Directions: The reply must return each line of the data exactly.

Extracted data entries
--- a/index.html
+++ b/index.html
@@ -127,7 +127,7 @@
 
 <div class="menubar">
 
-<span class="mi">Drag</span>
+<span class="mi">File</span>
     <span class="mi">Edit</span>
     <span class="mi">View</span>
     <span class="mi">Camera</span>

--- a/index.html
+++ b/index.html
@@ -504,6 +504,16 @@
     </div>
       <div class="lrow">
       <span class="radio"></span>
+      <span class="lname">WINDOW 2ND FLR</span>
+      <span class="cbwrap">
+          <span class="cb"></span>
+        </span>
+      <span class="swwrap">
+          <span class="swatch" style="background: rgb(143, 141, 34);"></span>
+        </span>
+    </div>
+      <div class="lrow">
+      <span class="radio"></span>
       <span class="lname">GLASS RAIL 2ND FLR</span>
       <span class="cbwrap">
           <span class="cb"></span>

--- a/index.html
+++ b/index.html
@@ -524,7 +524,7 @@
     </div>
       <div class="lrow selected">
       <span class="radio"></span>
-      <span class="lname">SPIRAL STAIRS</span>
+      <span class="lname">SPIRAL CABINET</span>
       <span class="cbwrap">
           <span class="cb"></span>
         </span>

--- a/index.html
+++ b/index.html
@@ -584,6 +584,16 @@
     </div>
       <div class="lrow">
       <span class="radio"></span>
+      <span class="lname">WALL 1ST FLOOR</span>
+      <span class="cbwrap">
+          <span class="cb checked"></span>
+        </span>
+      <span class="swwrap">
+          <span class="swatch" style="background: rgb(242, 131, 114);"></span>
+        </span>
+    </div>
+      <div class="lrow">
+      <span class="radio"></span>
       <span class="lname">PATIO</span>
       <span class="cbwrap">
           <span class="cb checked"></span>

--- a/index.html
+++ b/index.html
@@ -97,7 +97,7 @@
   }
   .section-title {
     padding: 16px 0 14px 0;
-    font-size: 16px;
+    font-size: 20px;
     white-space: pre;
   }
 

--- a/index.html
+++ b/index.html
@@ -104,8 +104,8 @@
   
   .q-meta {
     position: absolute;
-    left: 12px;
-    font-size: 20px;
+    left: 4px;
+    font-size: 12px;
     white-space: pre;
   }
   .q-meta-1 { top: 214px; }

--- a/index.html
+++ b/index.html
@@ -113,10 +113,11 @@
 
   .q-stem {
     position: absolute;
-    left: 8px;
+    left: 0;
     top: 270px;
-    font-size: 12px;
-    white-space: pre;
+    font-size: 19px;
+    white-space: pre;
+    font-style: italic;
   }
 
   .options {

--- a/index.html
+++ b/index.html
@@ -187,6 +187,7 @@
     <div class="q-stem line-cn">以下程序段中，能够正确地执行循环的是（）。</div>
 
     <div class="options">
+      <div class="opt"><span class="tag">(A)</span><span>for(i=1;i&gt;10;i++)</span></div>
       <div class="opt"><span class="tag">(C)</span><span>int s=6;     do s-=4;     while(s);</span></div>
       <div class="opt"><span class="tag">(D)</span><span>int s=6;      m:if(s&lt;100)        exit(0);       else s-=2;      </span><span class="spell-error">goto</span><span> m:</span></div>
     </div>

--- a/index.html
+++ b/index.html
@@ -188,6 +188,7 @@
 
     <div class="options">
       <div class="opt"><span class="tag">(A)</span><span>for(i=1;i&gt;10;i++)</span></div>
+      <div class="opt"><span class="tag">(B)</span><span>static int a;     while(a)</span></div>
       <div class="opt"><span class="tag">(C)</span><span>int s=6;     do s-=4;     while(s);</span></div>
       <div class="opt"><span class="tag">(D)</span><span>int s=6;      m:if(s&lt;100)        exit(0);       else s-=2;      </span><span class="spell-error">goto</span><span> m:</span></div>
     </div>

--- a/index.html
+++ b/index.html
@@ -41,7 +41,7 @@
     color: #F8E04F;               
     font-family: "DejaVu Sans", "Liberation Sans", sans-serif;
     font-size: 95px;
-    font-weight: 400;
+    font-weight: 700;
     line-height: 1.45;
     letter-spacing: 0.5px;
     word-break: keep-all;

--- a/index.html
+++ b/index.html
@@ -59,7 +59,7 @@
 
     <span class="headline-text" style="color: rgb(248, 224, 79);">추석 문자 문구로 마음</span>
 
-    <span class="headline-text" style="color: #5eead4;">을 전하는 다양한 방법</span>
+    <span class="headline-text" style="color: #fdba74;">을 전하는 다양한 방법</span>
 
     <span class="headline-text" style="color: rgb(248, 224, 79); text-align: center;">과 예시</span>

Your response:
--- a/index.html
+++ b/index.html
@@ -127,7 +127,7 @@
 
 <div class="menubar">
 
-<span class="mi">Drag</span>
+<span class="mi">File</span>
     <span class="mi">Edit</span>
     <span class="mi">View</span>
     <span class="mi">Camera</span>

--- a/index.html
+++ b/index.html
@@ -504,6 +504,16 @@
     </div>
       <div class="lrow">
       <span class="radio"></span>
+      <span class="lname">WINDOW 2ND FLR</span>
+      <span class="cbwrap">
+          <span class="cb"></span>
+        </span>
+      <span class="swwrap">
+          <span class="swatch" style="background: rgb(143, 141, 34);"></span>
+        </span>
+    </div>
+      <div class="lrow">
+      <span class="radio"></span>
       <span class="lname">GLASS RAIL 2ND FLR</span>
       <span class="cbwrap">
           <span class="cb"></span>

--- a/index.html
+++ b/index.html
@@ -524,7 +524,7 @@
     </div>
       <div class="lrow selected">
       <span class="radio"></span>
-      <span class="lname">SPIRAL STAIRS</span>
+      <span class="lname">SPIRAL CABINET</span>
       <span class="cbwrap">
           <span class="cb"></span>
         </span>

--- a/index.html
+++ b/index.html
@@ -584,6 +584,16 @@
     </div>
       <div class="lrow">
       <span class="radio"></span>
+      <span class="lname">WALL 1ST FLOOR</span>
+      <span class="cbwrap">
+          <span class="cb checked"></span>
+        </span>
+      <span class="swwrap">
+          <span class="swatch" style="background: rgb(242, 131, 114);"></span>
+        </span>
+    </div>
+      <div class="lrow">
+      <span class="radio"></span>
       <span class="lname">PATIO</span>
       <span class="cbwrap">
           <span class="cb checked"></span>

--- a/index.html
+++ b/index.html
@@ -97,7 +97,7 @@
   }
   .section-title {
     padding: 16px 0 14px 0;
-    font-size: 16px;
+    font-size: 20px;
     white-space: pre;
   }
 

--- a/index.html
+++ b/index.html
@@ -104,8 +104,8 @@
   
   .q-meta {
     position: absolute;
-    left: 12px;
-    font-size: 20px;
+    left: 4px;
+    font-size: 12px;
     white-space: pre;
   }
   .q-meta-1 { top: 214px; }

--- a/index.html
+++ b/index.html
@@ -113,10 +113,11 @@
 
   .q-stem {
     position: absolute;
-    left: 8px;
+    left: 0;
     top: 270px;
-    font-size: 12px;
-    white-space: pre;
+    font-size: 19px;
+    white-space: pre;
+    font-style: italic;
   }
 
   .options {

--- a/index.html
+++ b/index.html
@@ -187,6 +187,7 @@
     <div class="q-stem line-cn">以下程序段中，能够正确地执行循环的是（）。</div>
 
     <div class="options">
+      <div class="opt"><span class="tag">(A)</span><span>for(i=1;i&gt;10;i++)</span></div>
       <div class="opt"><span class="tag">(C)</span><span>int s=6;     do s-=4;     while(s);</span></div>
       <div class="opt"><span class="tag">(D)</span><span>int s=6;      m:if(s&lt;100)        exit(0);       else s-=2;      </span><span class="spell-error">goto</span><span> m:</span></div>
     </div>

--- a/index.html
+++ b/index.html
@@ -188,6 +188,7 @@
 
     <div class="options">
       <div class="opt"><span class="tag">(A)</span><span>for(i=1;i&gt;10;i++)</span></div>
+      <div class="opt"><span class="tag">(B)</span><span>static int a;     while(a)</span></div>
       <div class="opt"><span class="tag">(C)</span><span>int s=6;     do s-=4;     while(s);</span></div>
       <div class="opt"><span class="tag">(D)</span><span>int s=6;      m:if(s&lt;100)        exit(0);       else s-=2;      </span><span class="spell-error">goto</span><span> m:</span></div>
     </div>

--- a/index.html
+++ b/index.html
@@ -41,7 +41,7 @@
     color: #F8E04F;               
     font-family: "DejaVu Sans", "Liberation Sans", sans-serif;
     font-size: 95px;
-    font-weight: 400;
+    font-weight: 700;
     line-height: 1.45;
     letter-spacing: 0.5px;
     word-break: keep-all;

--- a/index.html
+++ b/index.html
@@ -59,7 +59,7 @@
 
     <span class="headline-text" style="color: rgb(248, 224, 79);">추석 문자 문구로 마음</span>
 
-    <span class="headline-text" style="color: #5eead4;">을 전하는 다양한 방법</span>
+    <span class="headline-text" style="color: #fdba74;">을 전하는 다양한 방법</span>
 
     <span class="headline-text" style="color: rgb(248, 224, 79); text-align: center;">과 예시</span>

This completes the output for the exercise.